De cara a las etapas siguientes del proceso, el ente de control sostiene que los hallazgos detectados justifican una revisión profunda de la gestión contractual en la administración departamental. En términos del propio informe, la auditoría se orientó a determinar si los hechos denunciados configuraban “una gestión fiscal ineficiente, antieconómica y un presunto detrimento patrimonial al Estado”, en contravía de los principios que rigen la función administrativa y el manejo responsable de los recursos públicos.

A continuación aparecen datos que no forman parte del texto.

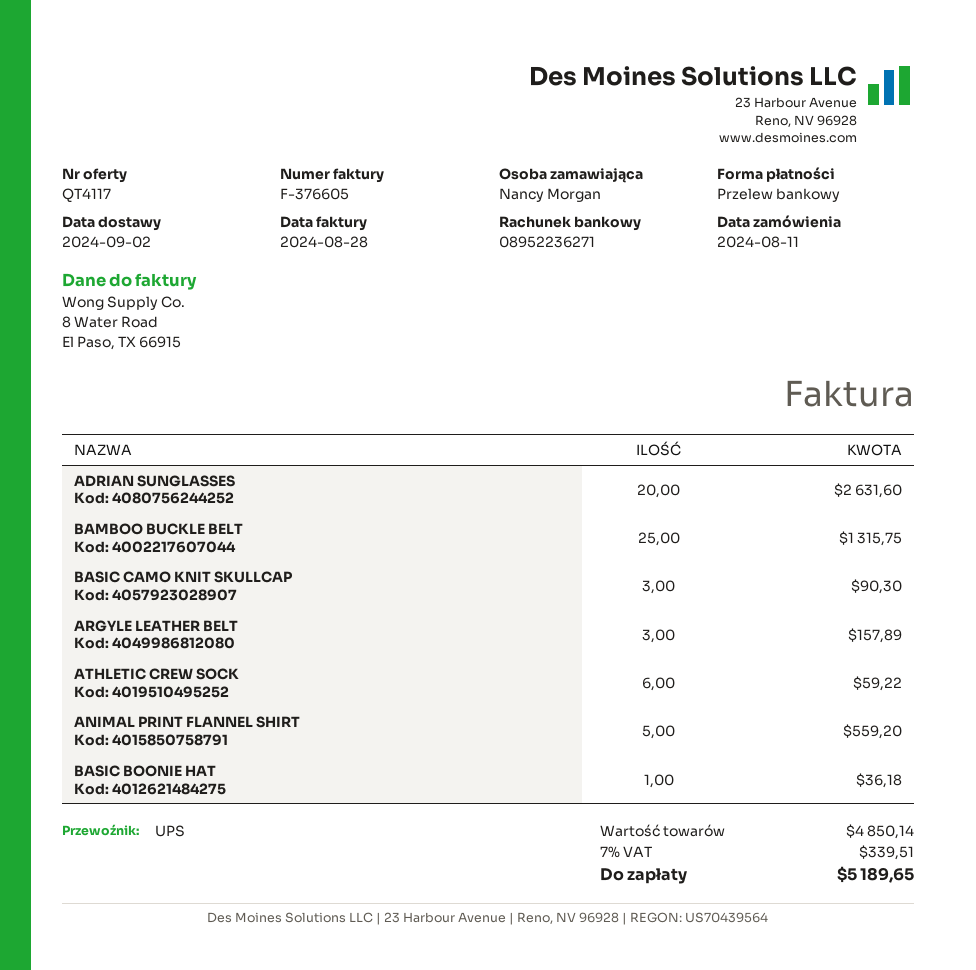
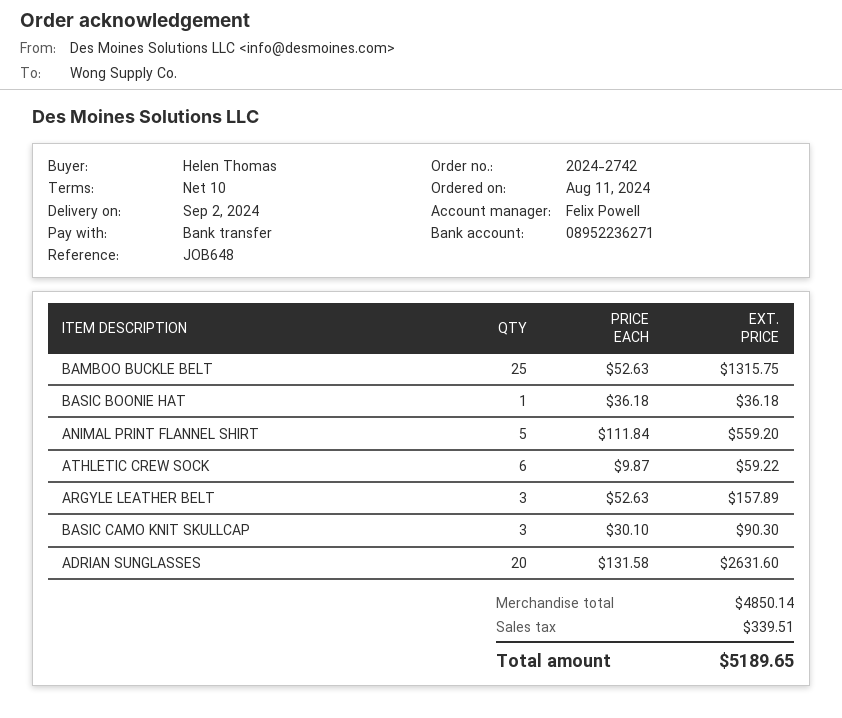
ordered by: Nancy Morgan -> Helen Thomas

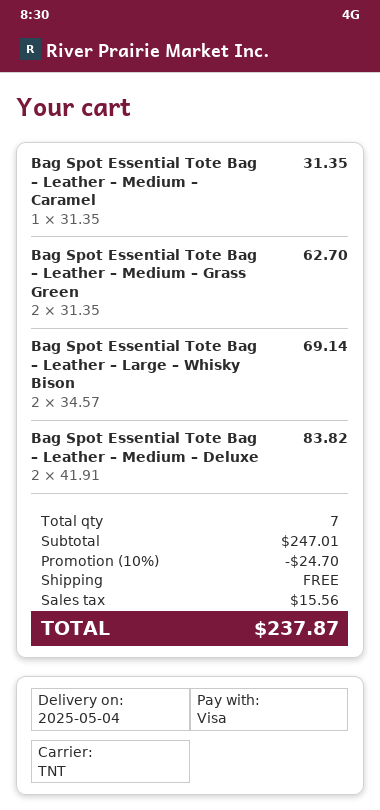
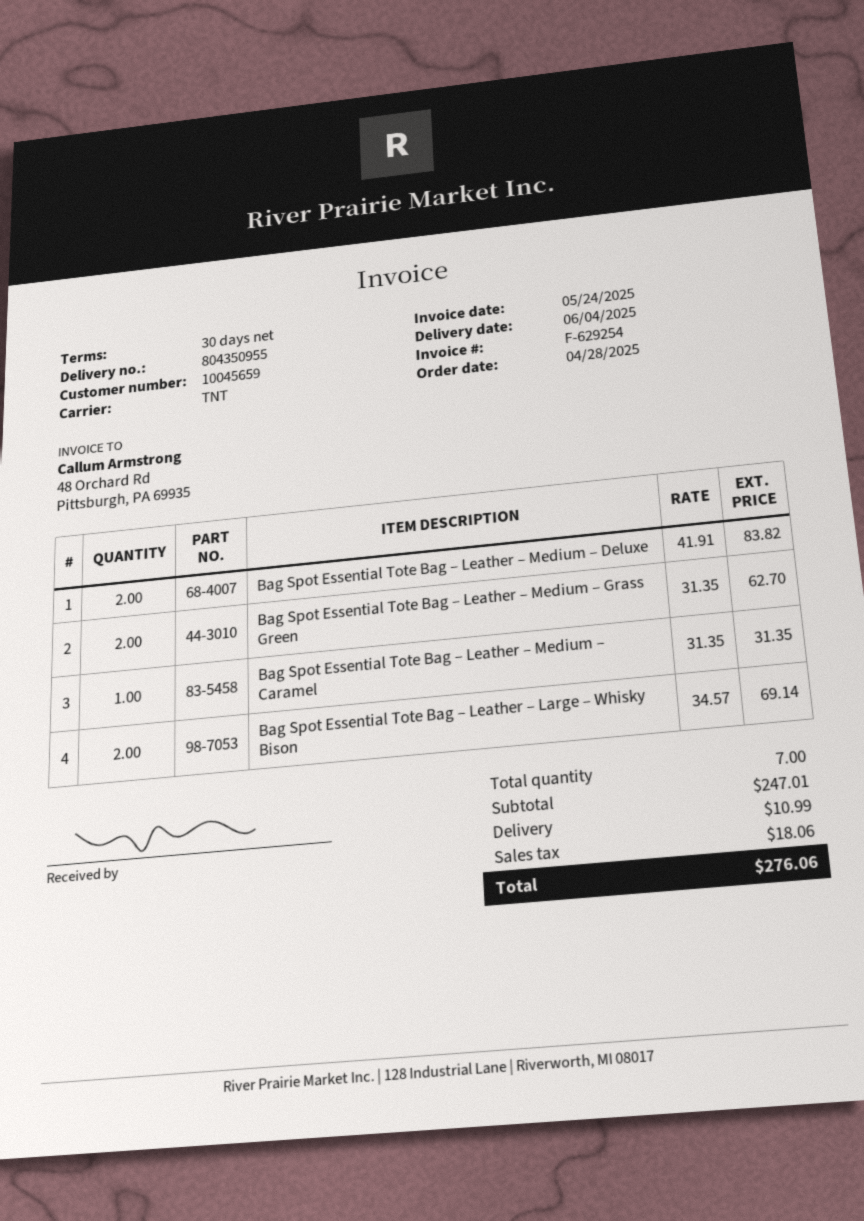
delivery date: 2025-05-04 -> 2025-06-04
discount: 10% = 24.70 -> none
shipping: 0.00 -> 10.99
tax: 15.56 -> 18.06
total: 237.87 -> 276.06

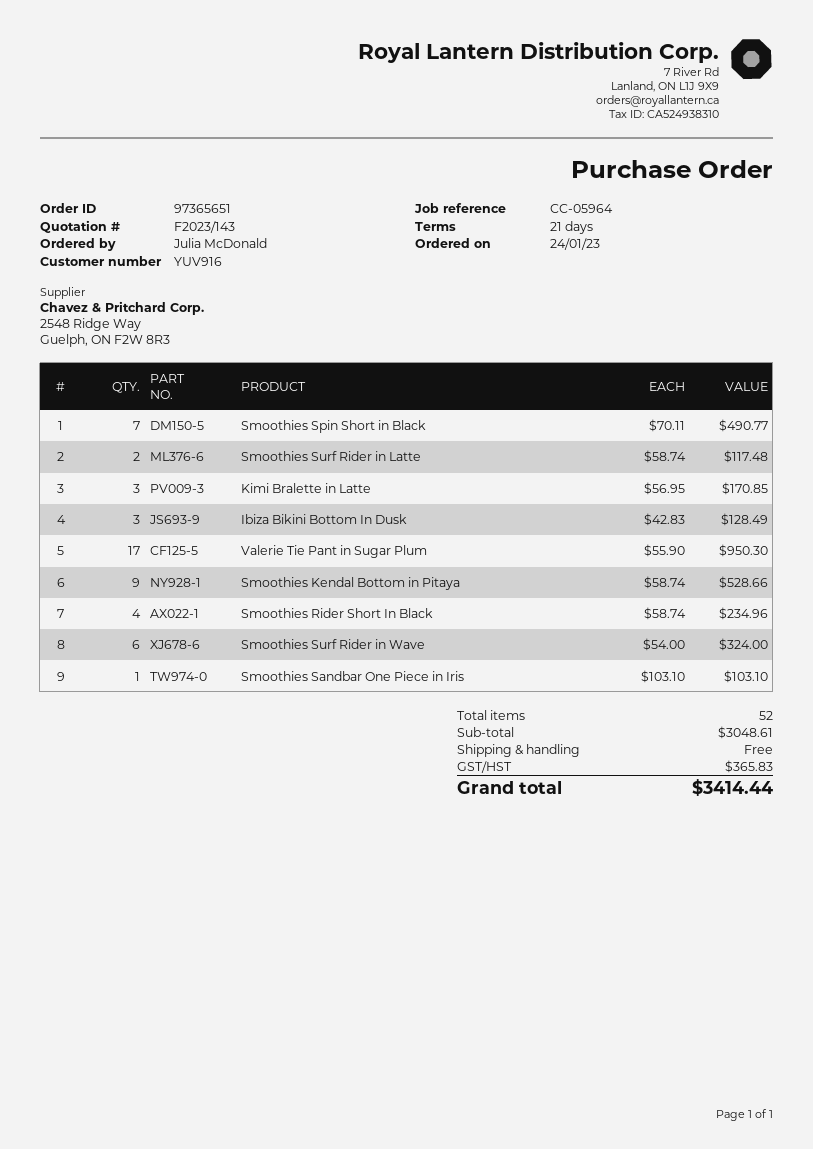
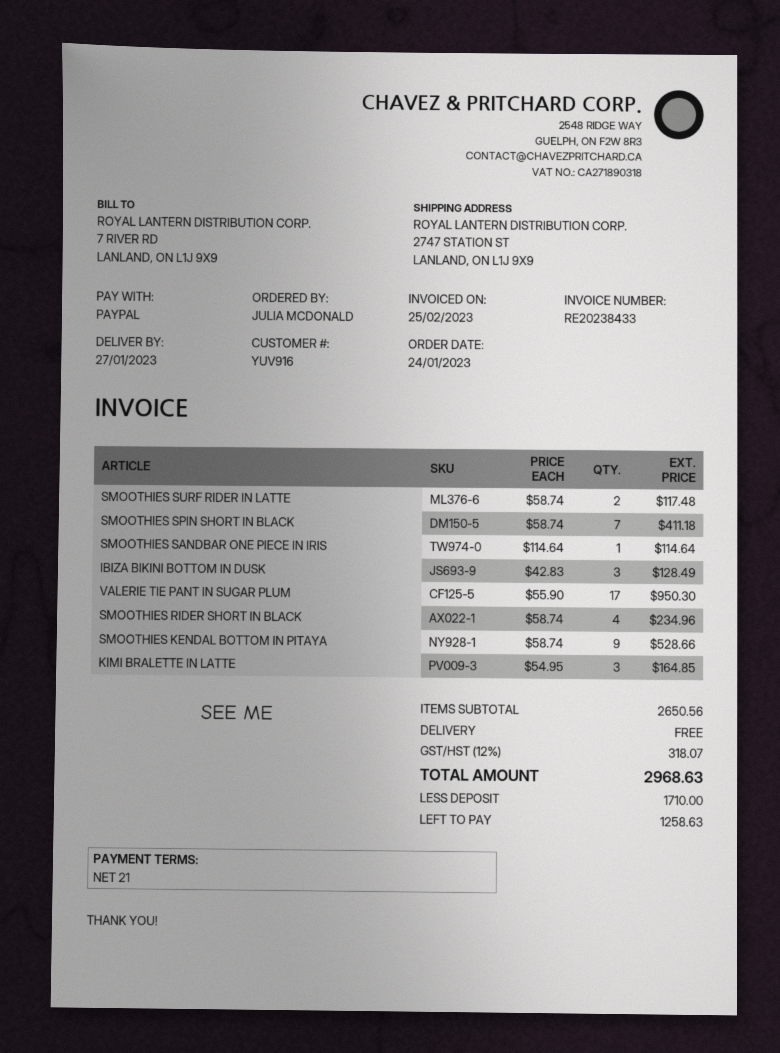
Smoothies Spin Short in Black: 7 x 70.11 = 490.77 -> 7 x 58.74 = 411.18
Kimi Bralette in Latte: 3 x 56.95 = 170.85 -> 3 x 54.95 = 164.85
Smoothies Surf Rider in Wave: 6 x 54.00 = 324.00 -> none
Smoothies Sandbar One Piece in Iris: 1 x 103.10 = 103.10 -> 1 x 114.64 = 114.64
subtotal: 3048.61 -> 2650.56
tax: 365.83 -> 318.07
total: 3414.44 -> 2968.63

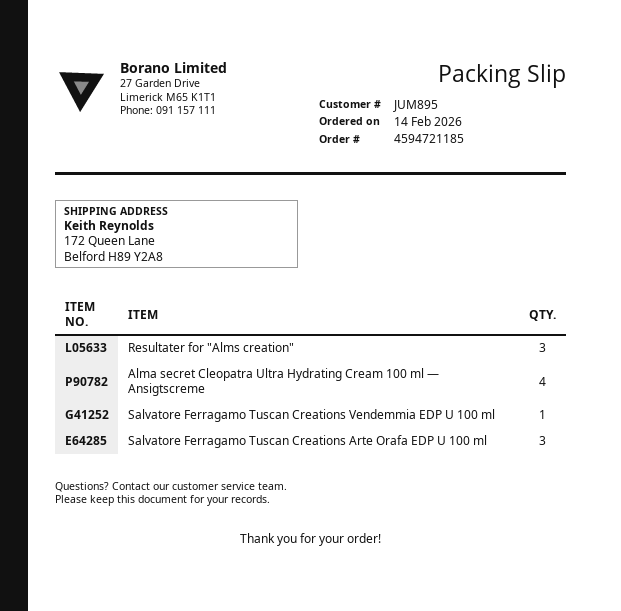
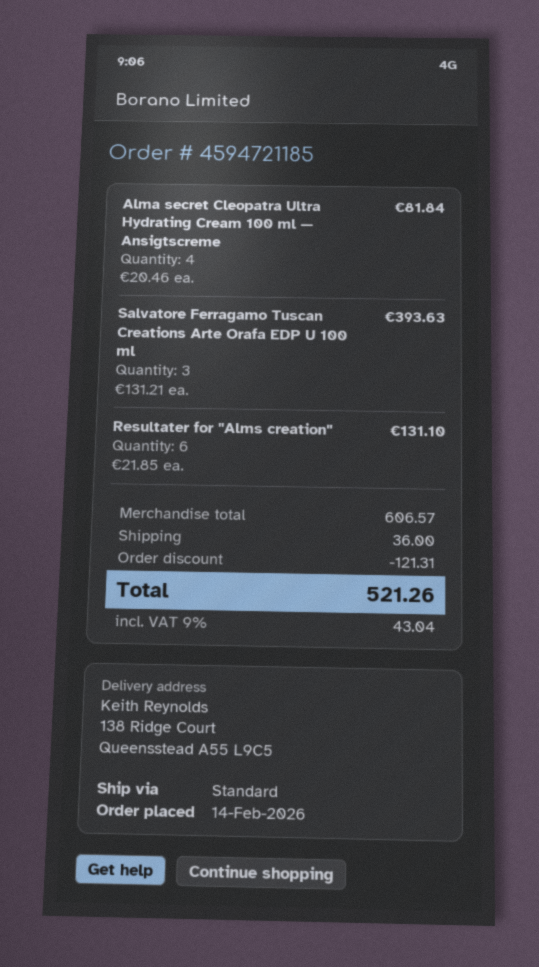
ship to: 172 Queen Lane, Belford H89 Y2A8 -> 138 Ridge Court, Queensstead A55 L9C5
Resultater for "Alms creation": 3 -> 6
Salvatore Ferragamo Tuscan Creations Vendemmia EDP U 100 ml: 1 -> none

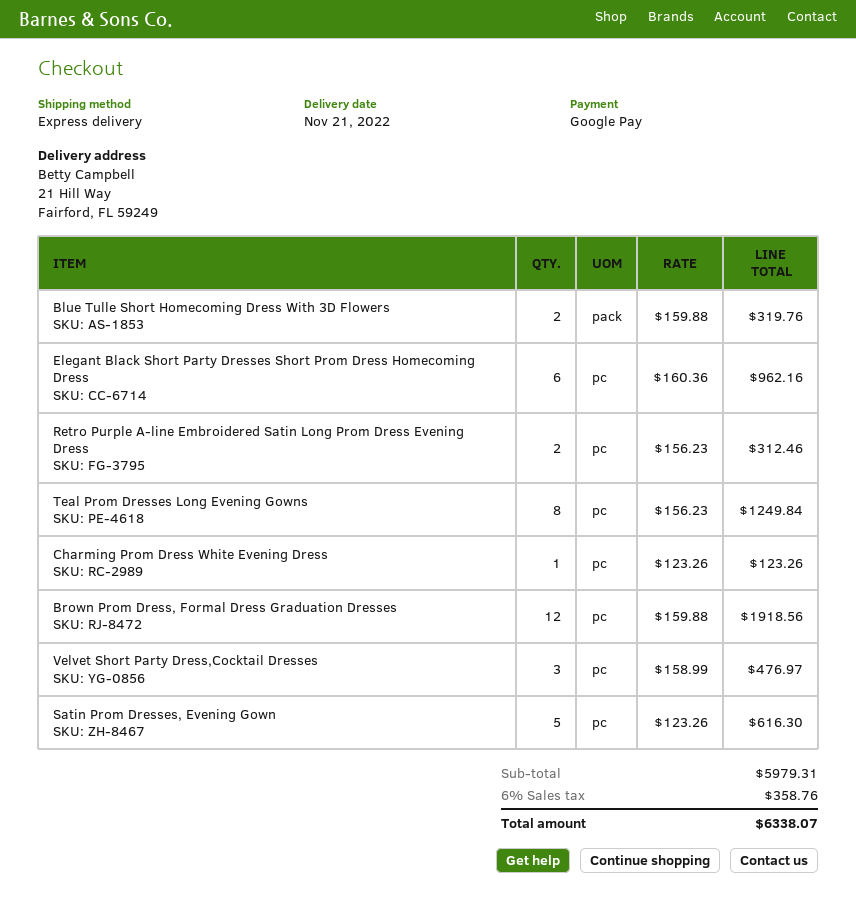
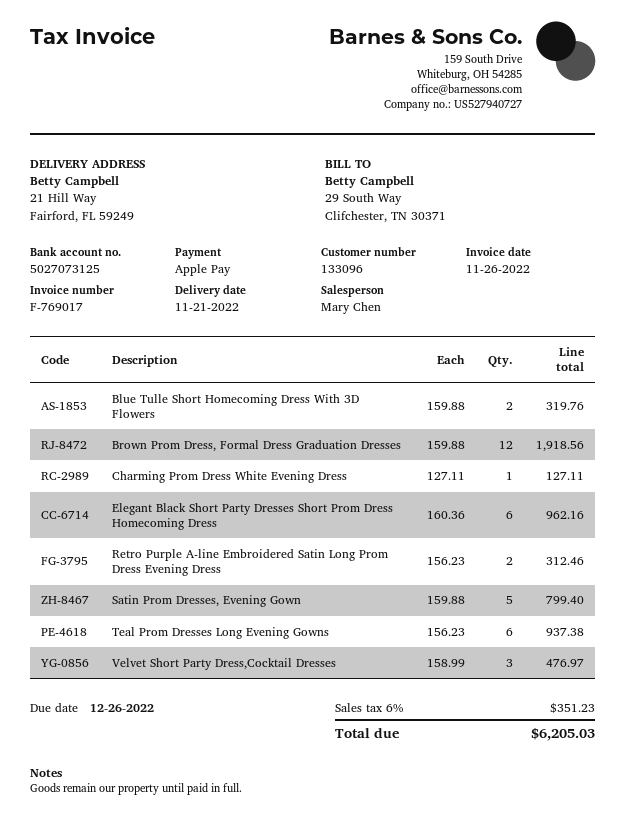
payment method: Google Pay -> Apple Pay
Teal Prom Dresses Long Evening Gowns: 8 x 156.23 = 1249.84 -> 6 x 156.23 = 937.38
Charming Prom Dress White Evening Dress: 1 x 123.26 = 123.26 -> 1 x 127.11 = 127.11
Satin Prom Dresses, Evening Gown: 5 x 123.26 = 616.30 -> 5 x 159.88 = 799.40
tax: 6% = 358.76 -> 6% = 351.23
total: 6338.07 -> 6205.03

Finalmente, conviene recordar que mientras los funcionarios señalados preparan su defensa, el expediente del Contrato CD-0825-2024 queda como la crónica de un fracaso anunciado: 1.080 millones de pesos girados, 33 hospitales sin el software prometido, información de pacientes perdida y una supervisión que primero dijo «sí cumplió» y luego confesó que no. La Contraloría lo resume en una frase: «gestión fiscal ineficiente, antieconómica y un presunto detrimento patrimonial al Estado».